##### Supplied material

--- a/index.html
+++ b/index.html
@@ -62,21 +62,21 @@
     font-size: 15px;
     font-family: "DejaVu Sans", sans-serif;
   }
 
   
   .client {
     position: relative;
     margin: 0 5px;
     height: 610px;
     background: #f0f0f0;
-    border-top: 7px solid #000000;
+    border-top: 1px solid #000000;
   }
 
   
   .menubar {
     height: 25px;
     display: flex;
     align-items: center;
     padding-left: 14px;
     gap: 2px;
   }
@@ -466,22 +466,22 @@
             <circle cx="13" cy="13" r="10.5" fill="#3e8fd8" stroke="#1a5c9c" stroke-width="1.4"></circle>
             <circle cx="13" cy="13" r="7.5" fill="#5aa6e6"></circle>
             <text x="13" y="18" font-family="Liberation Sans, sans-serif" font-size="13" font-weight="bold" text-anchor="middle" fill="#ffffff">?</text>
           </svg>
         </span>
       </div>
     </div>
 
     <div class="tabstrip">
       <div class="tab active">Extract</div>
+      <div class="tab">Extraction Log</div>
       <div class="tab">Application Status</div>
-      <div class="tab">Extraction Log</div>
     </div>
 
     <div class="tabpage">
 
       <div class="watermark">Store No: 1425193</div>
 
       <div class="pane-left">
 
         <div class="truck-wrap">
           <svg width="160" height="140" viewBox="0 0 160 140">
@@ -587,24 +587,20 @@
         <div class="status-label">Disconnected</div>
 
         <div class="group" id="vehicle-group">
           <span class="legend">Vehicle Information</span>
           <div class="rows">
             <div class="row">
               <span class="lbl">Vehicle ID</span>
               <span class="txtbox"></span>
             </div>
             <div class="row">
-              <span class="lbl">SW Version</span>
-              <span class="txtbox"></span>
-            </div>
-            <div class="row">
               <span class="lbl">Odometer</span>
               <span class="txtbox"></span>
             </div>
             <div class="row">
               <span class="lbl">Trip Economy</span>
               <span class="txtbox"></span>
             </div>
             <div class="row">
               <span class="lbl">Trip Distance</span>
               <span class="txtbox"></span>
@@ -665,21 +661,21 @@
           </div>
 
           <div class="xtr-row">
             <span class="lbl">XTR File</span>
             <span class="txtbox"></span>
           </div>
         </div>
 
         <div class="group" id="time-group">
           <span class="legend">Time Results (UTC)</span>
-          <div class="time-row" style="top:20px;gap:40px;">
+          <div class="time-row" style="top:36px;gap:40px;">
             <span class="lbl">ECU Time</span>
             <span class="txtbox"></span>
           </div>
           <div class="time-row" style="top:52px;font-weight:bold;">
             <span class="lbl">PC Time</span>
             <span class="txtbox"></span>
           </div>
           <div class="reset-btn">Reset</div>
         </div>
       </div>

##########

* [Exercise requirements]: Restate all of the data above. Match it word for word.

* [Task output]:
--- a/index.html
+++ b/index.html
@@ -62,21 +62,21 @@
     font-size: 15px;
     font-family: "DejaVu Sans", sans-serif;
   }
 
   
   .client {
     position: relative;
     margin: 0 5px;
     height: 610px;
     background: #f0f0f0;
-    border-top: 7px solid #000000;
+    border-top: 1px solid #000000;
   }
 
   
   .menubar {
     height: 25px;
     display: flex;
     align-items: center;
     padding-left: 14px;
     gap: 2px;
   }
@@ -466,22 +466,22 @@
             <circle cx="13" cy="13" r="10.5" fill="#3e8fd8" stroke="#1a5c9c" stroke-width="1.4"></circle>
             <circle cx="13" cy="13" r="7.5" fill="#5aa6e6"></circle>
             <text x="13" y="18" font-family="Liberation Sans, sans-serif" font-size="13" font-weight="bold" text-anchor="middle" fill="#ffffff">?</text>
           </svg>
         </span>
       </div>
     </div>
 
     <div class="tabstrip">
       <div class="tab active">Extract</div>
+      <div class="tab">Extraction Log</div>
       <div class="tab">Application Status</div>
-      <div class="tab">Extraction Log</div>
     </div>
 
     <div class="tabpage">
 
       <div class="watermark">Store No: 1425193</div>
 
       <div class="pane-left">
 
         <div class="truck-wrap">
           <svg width="160" height="140" viewBox="0 0 160 140">
@@ -587,24 +587,20 @@
         <div class="status-label">Disconnected</div>
 
         <div class="group" id="vehicle-group">
           <span class="legend">Vehicle Information</span>
           <div class="rows">
             <div class="row">
               <span class="lbl">Vehicle ID</span>
               <span class="txtbox"></span>
             </div>
             <div class="row">
-              <span class="lbl">SW Version</span>
-              <span class="txtbox"></span>
-            </div>
-            <div class="row">
               <span class="lbl">Odometer</span>
               <span class="txtbox"></span>
             </div>
             <div class="row">
               <span class="lbl">Trip Economy</span>
               <span class="txtbox"></span>
             </div>
             <div class="row">
               <span class="lbl">Trip Distance</span>
               <span class="txtbox"></span>
@@ -665,21 +661,21 @@
           </div>
 
           <div class="xtr-row">
             <span class="lbl">XTR File</span>
             <span class="txtbox"></span>
           </div>
         </div>
 
         <div class="group" id="time-group">
           <span class="legend">Time Results (UTC)</span>
-          <div class="time-row" style="top:20px;gap:40px;">
+          <div class="time-row" style="top:36px;gap:40px;">
             <span class="lbl">ECU Time</span>
             <span class="txtbox"></span>
           </div>
           <div class="time-row" style="top:52px;font-weight:bold;">
             <span class="lbl">PC Time</span>
             <span class="txtbox"></span>
           </div>
           <div class="reset-btn">Reset</div>
         </div>
       </div>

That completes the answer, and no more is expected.